#### [Instructions to follow]
Please, could you print all the lines below exactly, leaving out the pictures?

#### [Material shown]
▼▼▼

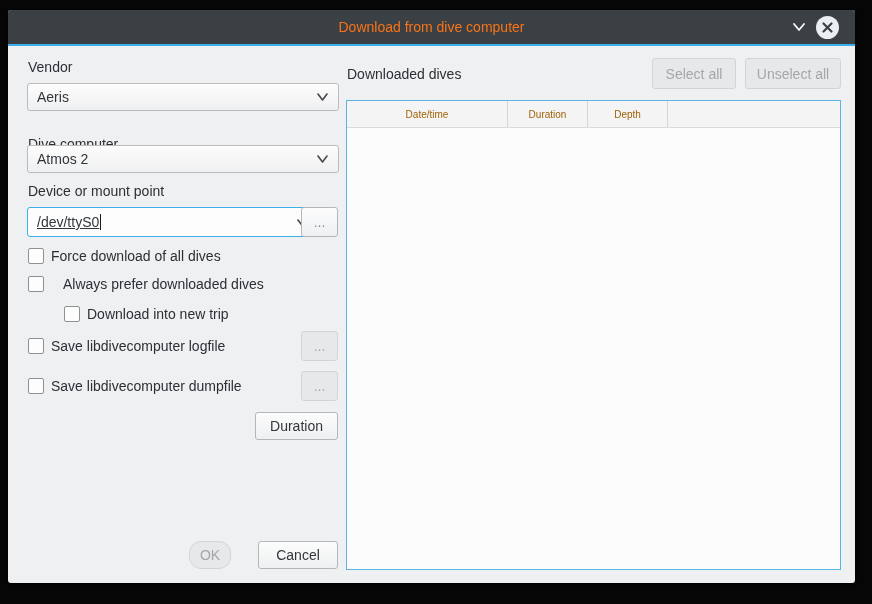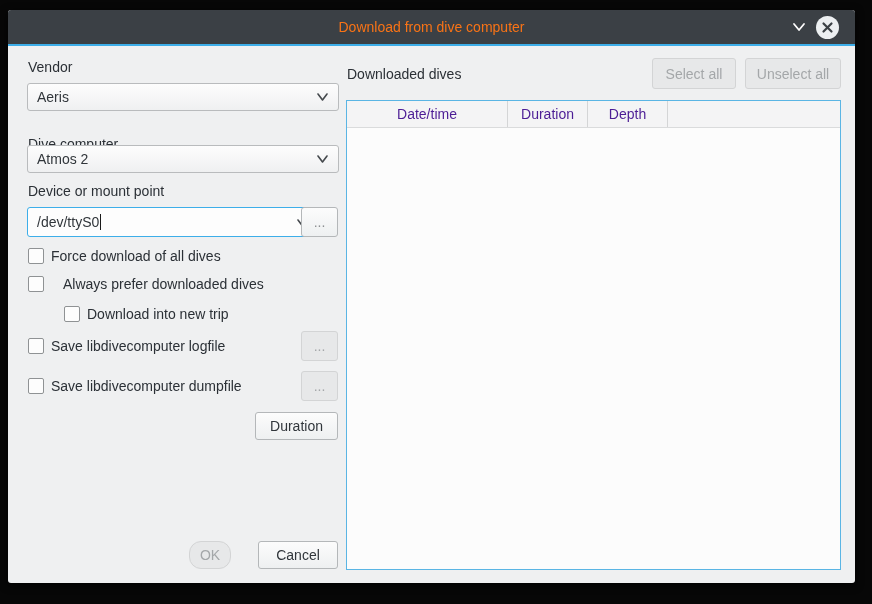--- a/index.html
+++ b/index.html
@@ -64,21 +64,21 @@
   .checkrow .cb-label{color:#2b3036;font-size:14px;white-space:nowrap;cursor:pointer;}
   .dives-table{
     position:absolute;left:338px;top:90px;width:495px;height:470px;
     box-sizing:border-box;border:1px solid #5ab5e4;background:#fcfcfc;
   }
   .dives-header{
     display:flex;height:26px;background:#f4f4f5;border-bottom:1px solid #dadbdc;
   }
   .dives-header .hcell{
     box-sizing:border-box;display:flex;align-items:center;justify-content:center;
-    color:#4c1d95;font-size:14px;border-right:1px solid #d4d5d6;
+    color:#a16207;font-size:10px;border-right:1px solid #d4d5d6;
   }
   .dives-header .hcell:last-child{border-right:none;}
   .hcell.c1{width:161px;}
   .hcell.c2{width:80px;}
   .hcell.c3{width:80px;}
   .hcell.c4{flex:1;}
 </style>
 </head>
 <body>
 
@@ -109,21 +109,21 @@
 
     <div class="label" style="left:20px;top:126px;">Dive computer</div>
     <div class="combo" style="left:19px;top:135px;">
       <span>Atmos 2</span>
       <svg class="chev" viewBox="0 0 13 10">
           <polyline points="2,2 6.5,8 11,2" fill="none" stroke="#45494d" stroke-width="1.6" stroke-linecap="round" stroke-linejoin="round"></polyline>
         </svg>
     </div>
 
     <div class="label" style="left:20px;top:173px;">Device or mount point</div>
-    <div class="combo editable" style="left:19px;top:197px;width:292px;">
+    <div class="combo editable" style="left:19px;top:197px;width:292px;text-decoration:underline;">
       <span>/dev/ttyS0</span><span class="caret-bar"></span>
       <svg class="chev" style="top:10px;" viewBox="0 0 13 10">
           <polyline points="2,2 6.5,8 11,2" fill="none" stroke="#45494d" stroke-width="1.6" stroke-linecap="round" stroke-linejoin="round"></polyline>
         </svg>
     </div>
     <div class="btn" style="left:293px;top:197px;width:37px;height:30px;color:#8d9093;">...</div>
 
     <div class="checkrow" style="left:20px;top:238px;">
       <span class="checkbox"></span>
       <span class="cb-label">Force download of all dives</span>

▲▲▲

#### [Solution]
--- a/index.html
+++ b/index.html
@@ -64,21 +64,21 @@
   .checkrow .cb-label{color:#2b3036;font-size:14px;white-space:nowrap;cursor:pointer;}
   .dives-table{
     position:absolute;left:338px;top:90px;width:495px;height:470px;
     box-sizing:border-box;border:1px solid #5ab5e4;background:#fcfcfc;
   }
   .dives-header{
     display:flex;height:26px;background:#f4f4f5;border-bottom:1px solid #dadbdc;
   }
   .dives-header .hcell{
     box-sizing:border-box;display:flex;align-items:center;justify-content:center;
-    color:#4c1d95;font-size:14px;border-right:1px solid #d4d5d6;
+    color:#a16207;font-size:10px;border-right:1px solid #d4d5d6;
   }
   .dives-header .hcell:last-child{border-right:none;}
   .hcell.c1{width:161px;}
   .hcell.c2{width:80px;}
   .hcell.c3{width:80px;}
   .hcell.c4{flex:1;}
 </style>
 </head>
 <body>
 
@@ -109,21 +109,21 @@
 
     <div class="label" style="left:20px;top:126px;">Dive computer</div>
     <div class="combo" style="left:19px;top:135px;">
       <span>Atmos 2</span>
       <svg class="chev" viewBox="0 0 13 10">
           <polyline points="2,2 6.5,8 11,2" fill="none" stroke="#45494d" stroke-width="1.6" stroke-linecap="round" stroke-linejoin="round"></polyline>
         </svg>
     </div>
 
     <div class="label" style="left:20px;top:173px;">Device or mount point</div>
-    <div class="combo editable" style="left:19px;top:197px;width:292px;">
+    <div class="combo editable" style="left:19px;top:197px;width:292px;text-decoration:underline;">
       <span>/dev/ttyS0</span><span class="caret-bar"></span>
       <svg class="chev" style="top:10px;" viewBox="0 0 13 10">
           <polyline points="2,2 6.5,8 11,2" fill="none" stroke="#45494d" stroke-width="1.6" stroke-linecap="round" stroke-linejoin="round"></polyline>
         </svg>
     </div>
     <div class="btn" style="left:293px;top:197px;width:37px;height:30px;color:#8d9093;">...</div>
 
     <div class="checkrow" style="left:20px;top:238px;">
       <span class="checkbox"></span>
       <span class="cb-label">Force download of all dives</span>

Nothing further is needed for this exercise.